About this task: Repeat every entry word for word. Images do not belong in the copy.

━━━━━ Material to process

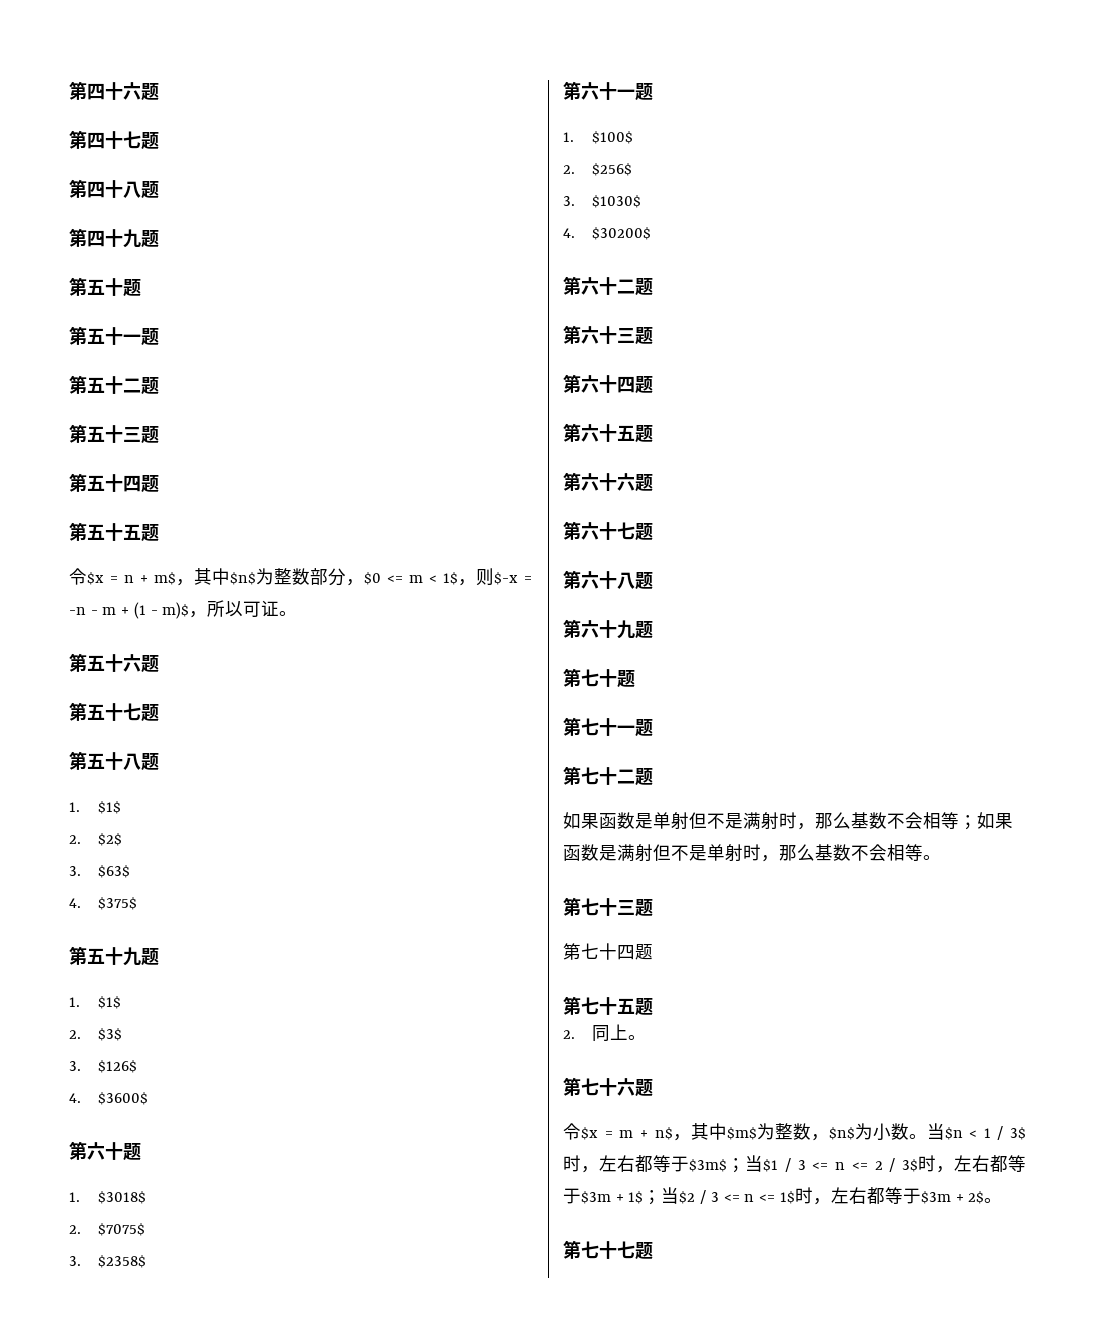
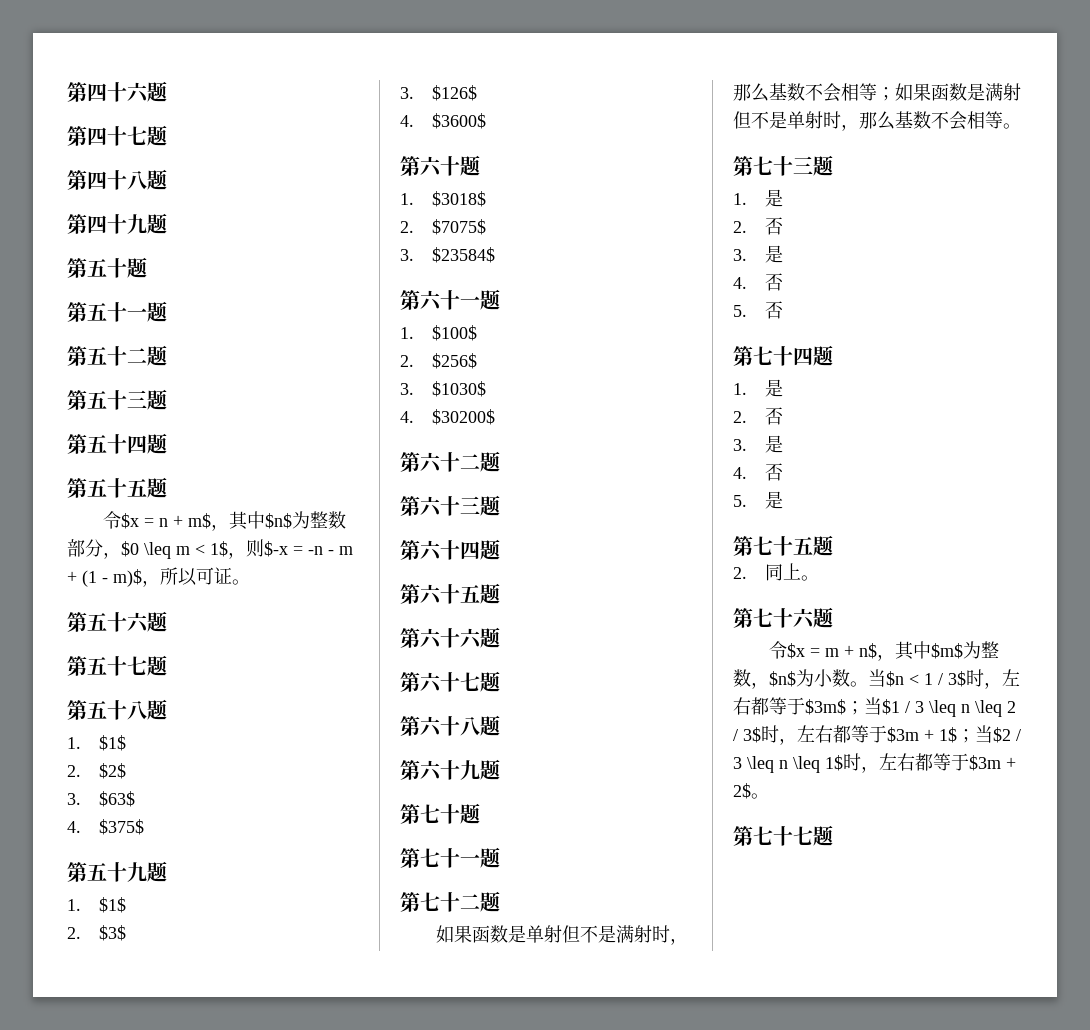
- 令$x = n + m$，其中$n$为整数部分，$0 <= m < 1$，则$-x = -n - m + (1 - m)$，所以可证。
+ 令$x = n + m$，其中$n$为整数部分，$0 \leq m < 1$，则$-x = -n - m + (1 - m)$，所以可证。
- 3. $2358$
+ 3. $23584$
  第七十三题
+ 1.是
+ 2.否
+ 3.是
+ 4.否
+ 5.否
  第七十四题
+ 1.是
+ 2.否
+ 3.是
+ 4.否
+ 5.是
- 当$n < 1 / 3$时，左右都等于$3m$；当$1 / 3 <= n <= 2 / 3$时，左右都等于$3m + 1$；当$2 / 3 <= n <= 1$时，左右都等于$3m + 2$。
+ 当$n < 1 / 3$时，左右都等于$3m$；当$1 / 3 \leq n \leq 2 / 3$时，左右都等于$3m + 1$；当$2 / 3 \leq n \leq 1$时，左右都等于$3m + 2$。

━━━━━━━━━━

Solution for this task:
- 令$x = n + m$，其中$n$为整数部分，$0 <= m < 1$，则$-x = -n - m + (1 - m)$，所以可证。
+ 令$x = n + m$，其中$n$为整数部分，$0 \leq m < 1$，则$-x = -n - m + (1 - m)$，所以可证。
- 3. $2358$
+ 3. $23584$
  第七十三题
+ 1.是
+ 2.否
+ 3.是
+ 4.否
+ 5.否
  第七十四题
+ 1.是
+ 2.否
+ 3.是
+ 4.否
+ 5.是
- 当$n < 1 / 3$时，左右都等于$3m$；当$1 / 3 <= n <= 2 / 3$时，左右都等于$3m + 1$；当$2 / 3 <= n <= 1$时，左右都等于$3m + 2$。
+ 当$n < 1 / 3$时，左右都等于$3m$；当$1 / 3 \leq n \leq 2 / 3$时，左右都等于$3m + 1$；当$2 / 3 \leq n \leq 1$时，左右都等于$3m + 2$。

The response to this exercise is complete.